In fact, I’ve done a lot of thinking and writing about poetry. For instance, what the difference between poetry and prose is, though after several attempts, I concluded that it was a fruitless inquiry. It’s like trying to define the difference between New York and Ohio. Sure, there’s a clear difference between New York City and Sandusky, but the closer you get to the border between them, the more you find they have more in common than not.
I do have a fifty-page essay written for my MFA program analyzing rhythmic structure in poems by Randall Jarrell and Brigit Pegeen Kelly. I also have written a lot of thousand-word annotations for the same program, and I might post some of them someday. But their focus is pretty narrow. I kind of don’t think most people would enjoy reading them.
As for what I do post, what does it have to do with poetry? Well, maybe not so much, unless you consider that poetry is everything.

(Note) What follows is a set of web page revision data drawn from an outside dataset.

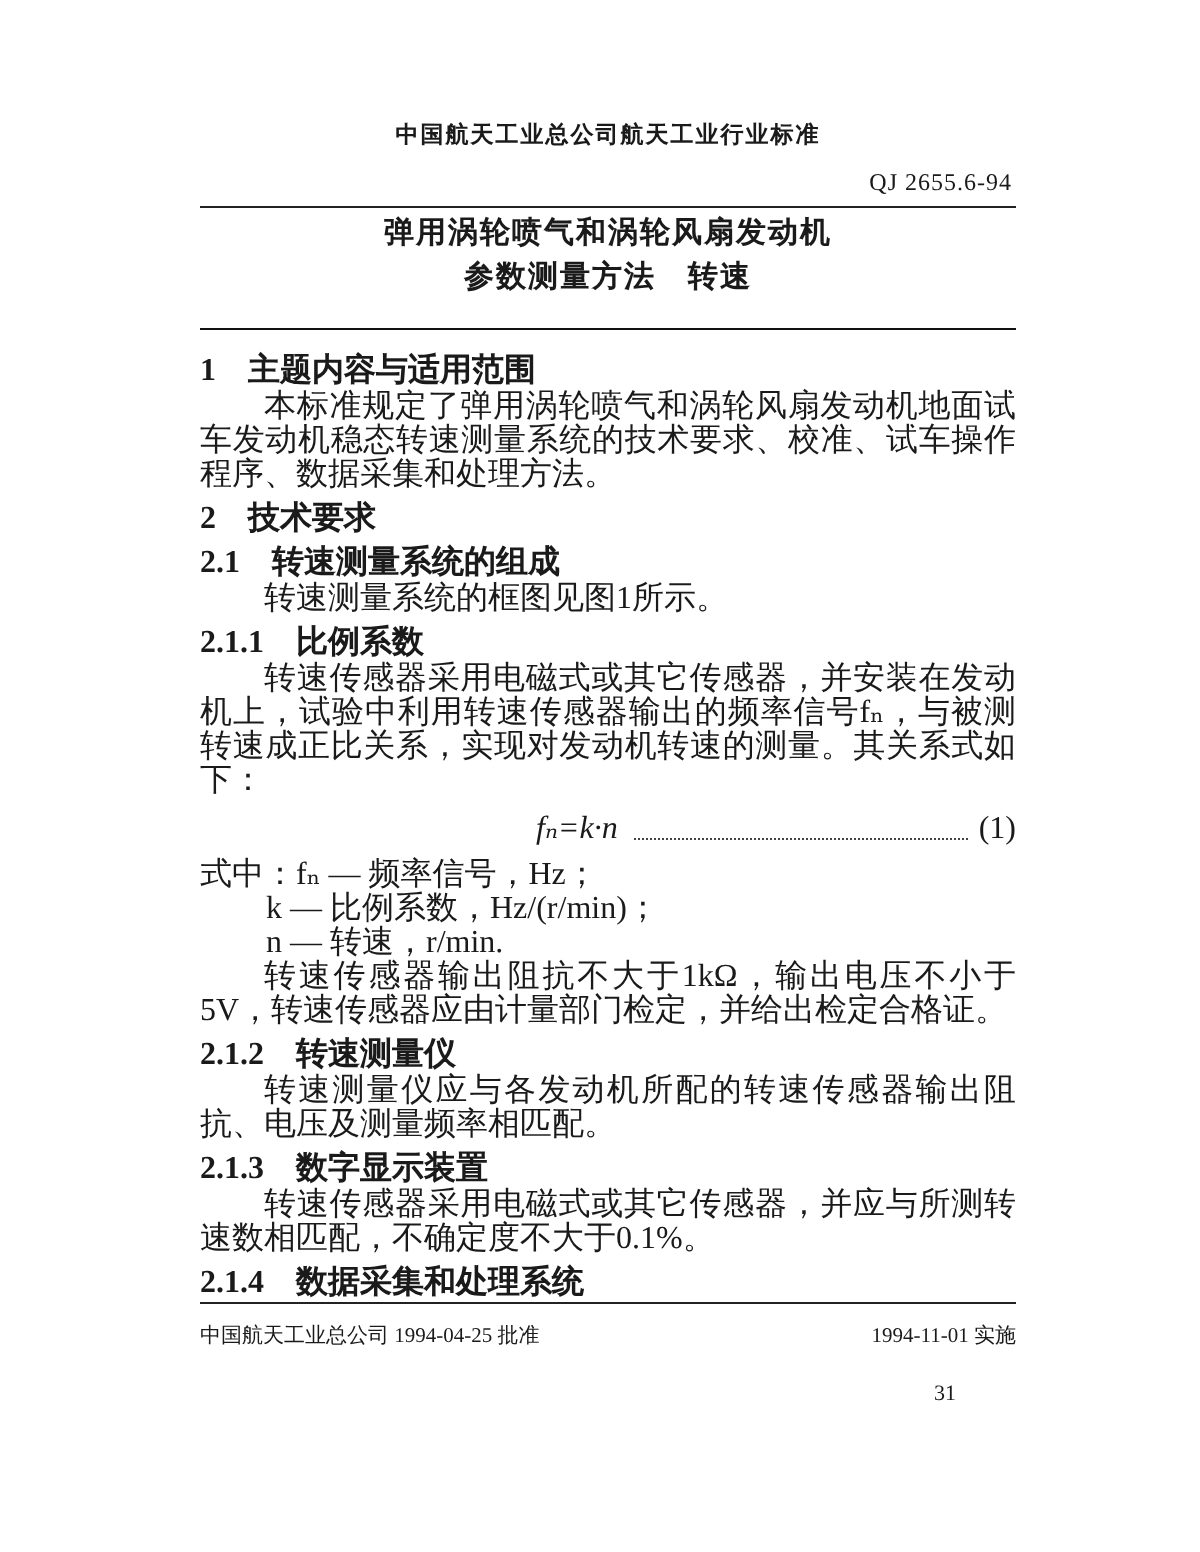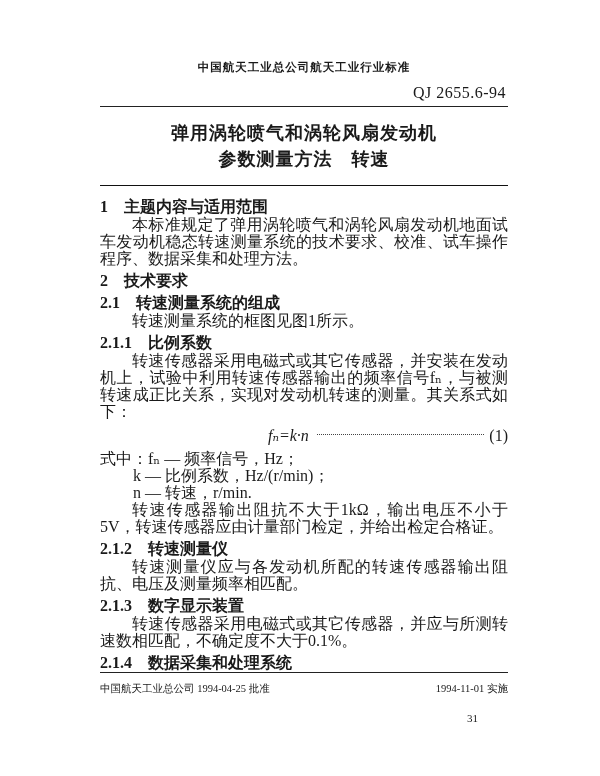"QJ 2655.6-94" .std-number { font-size: 16px -> 12px }
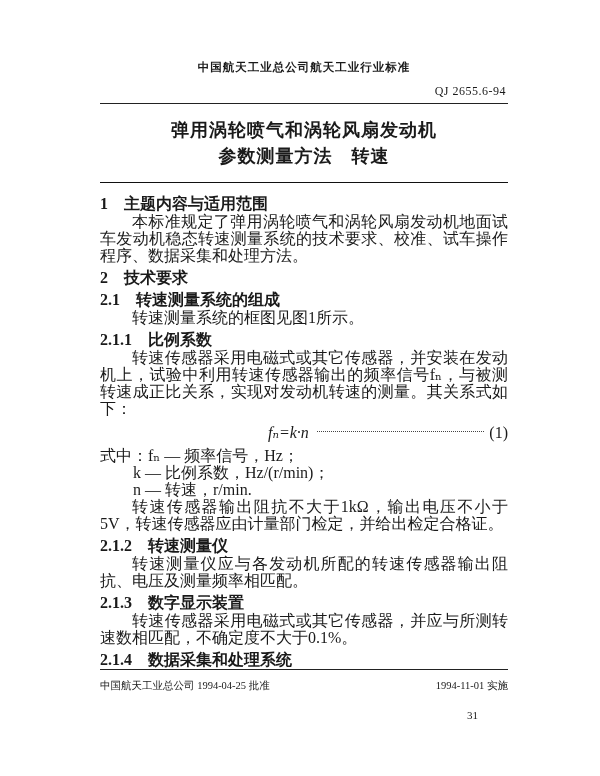"弹用涡轮喷气和涡轮风扇发动机" .doc-title { font-size: 18px -> 15px; margin-top: 13px -> 3px }
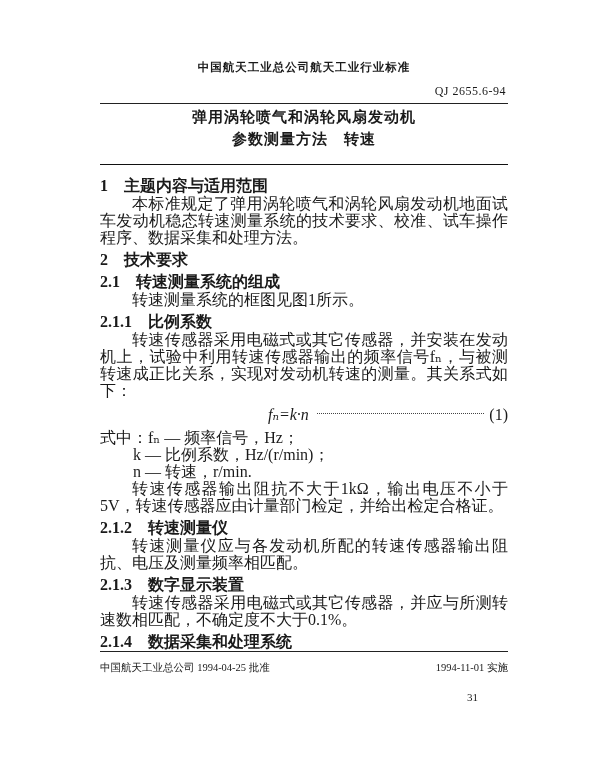"fₙ=k·n" .formula-row { align-items: center -> flex-end }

How? Andy Roberts’ poem, “Sometimes I Take Becoming a Monk” (just after my poem “Vespers” in Albatross) says it better than I can:
I think of Darwin as a young man
crawling through the East Essex marsh
on his hands and knees, storing a spotted frog
in his mouth because his hands and pockets
were already full.
Poetry is the taste of the frog.
If you object to this generalization as being too smooth, think of it in the way Richard Hugo writes about sound at the end of his essay, “Writing Off the Subject,”
The fact that ‘suicide’ sounds like ‘cascade’ is infinitely more important than what is being said. It isn’t of course, but if you think about it that way for the next twenty-five years you could be in pretty good shape.
Some of these posts are current, some were written a while ago. Some of them appeared on my previous blog, some never appeared anywhere but my computer.
I’ve edited the posting date to show when they were first composed (as opposed to made public here). I hope that doesn’t upset anyone.
See the sidebar for past blog posts.
Oh yeah, and none of these pieces are poems.